At least my dad still enjoyed glimmers of my mom’s grace. While her moments of clarity were becoming few and far between, there was no doubt she still remembered him and everything they shared and built together. But Raven stopped surfacing altogether and let her grief swallow her up, swatting me away every time I tried to save her from drowning.
Sometimes I wondered if she turned on me because she didn’t want to drag me down. She said as much once, anyway. And I tried to argue with her. For so long, I tried to make her see that a wheelchair wasn’t a death sentence, that we could get through it. But she didn’t want to. She wanted to wallow. Wanted to be alone with her pain. Wanted me to move on. And when I pretended not to understand, she resorted to cruelty until I finally got it through my thick skull that my love would never be enough to keep her afloat.
So when I saw the sparkle in Brownie Babe’s smiling eyes and got the feeling that her pretty lips hid a sharp-witted tongue, it made me forget the hurt I’d been carrying for a moment. And it felt good. Really good. In fact, the more I thought about how enlivening it was to be in the presence of a beautiful woman who wasn’t hell bent on picking fights with me, the more I realized it might be time to trade my broken heart for a fresh start.

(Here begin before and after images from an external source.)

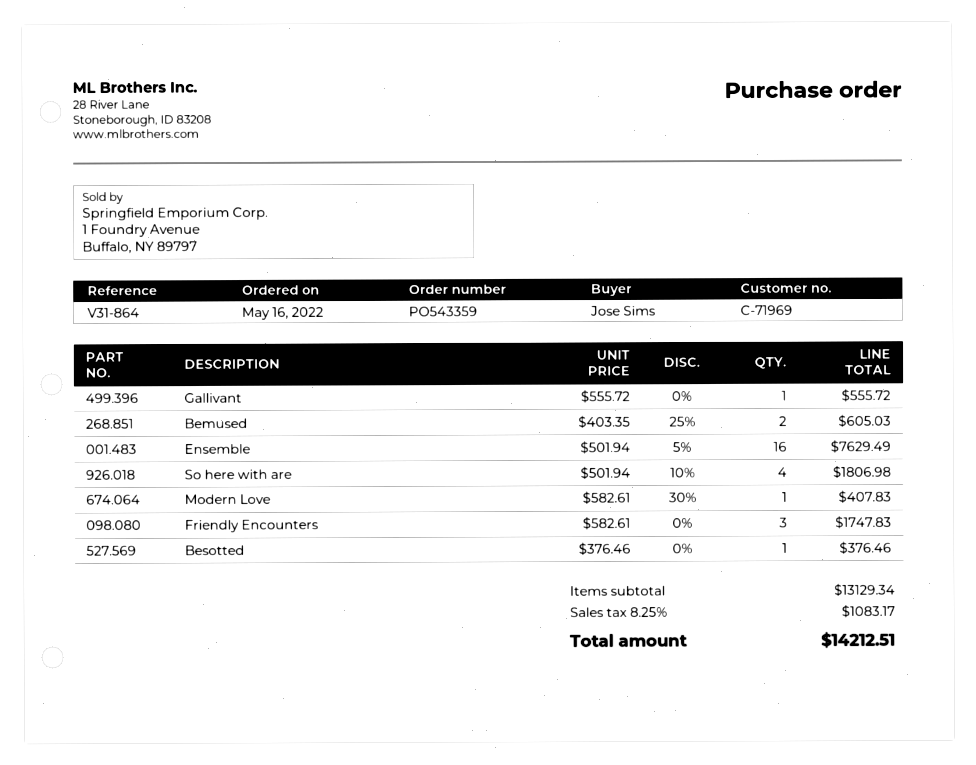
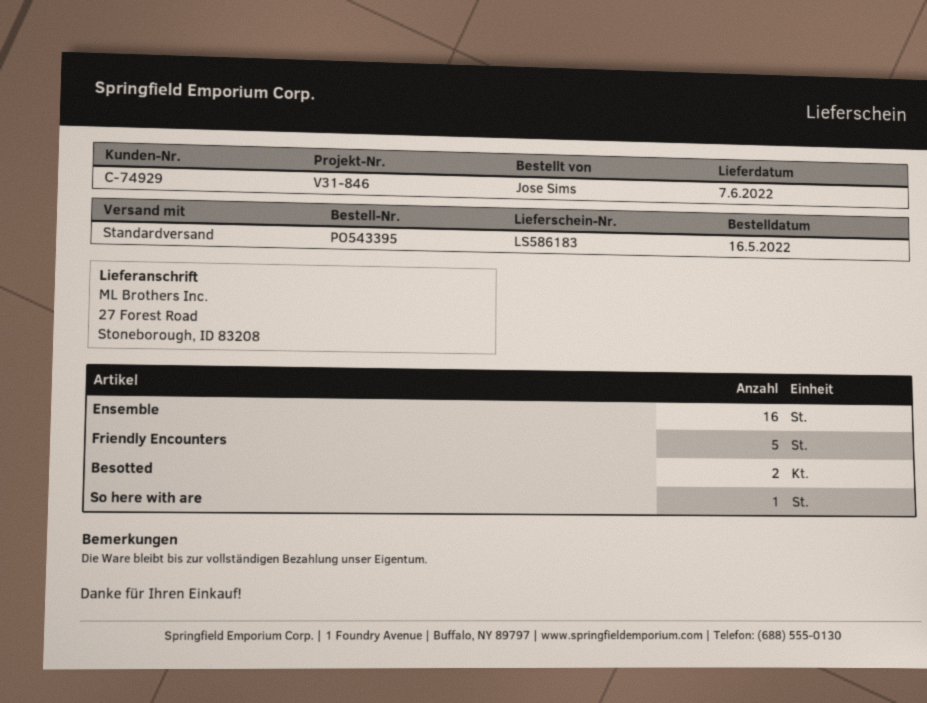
order number: PO543359 -> PO543395
customer number: C-71969 -> C-74929
reference: V31-864 -> V31-846
Gallivant: 1 -> none
Bemused: 2 -> none
So here with are: 4 -> 1
Modern Love: 1 -> none
Friendly Encounters: 3 -> 5
Besotted: 1 -> 2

Of course, there was only one way to find out if I was ready to date again.
I’d have to put myself out there.
But knowing Brownie Babe was out there made the opportunity seem too good to pass up. So I decided I’d visit her café. Because her caramel eyes were too sticky and sweet to stay away.
E L E V E N
- Avery -
I gave Grace a thumbs up when the star-shaped plaque in the window was perfectly positioned, and as soon as she secured it, she hurried outside to see how it looked.
“I can see why you wanted to win it so bad,” I admitted. “It does add a little something.”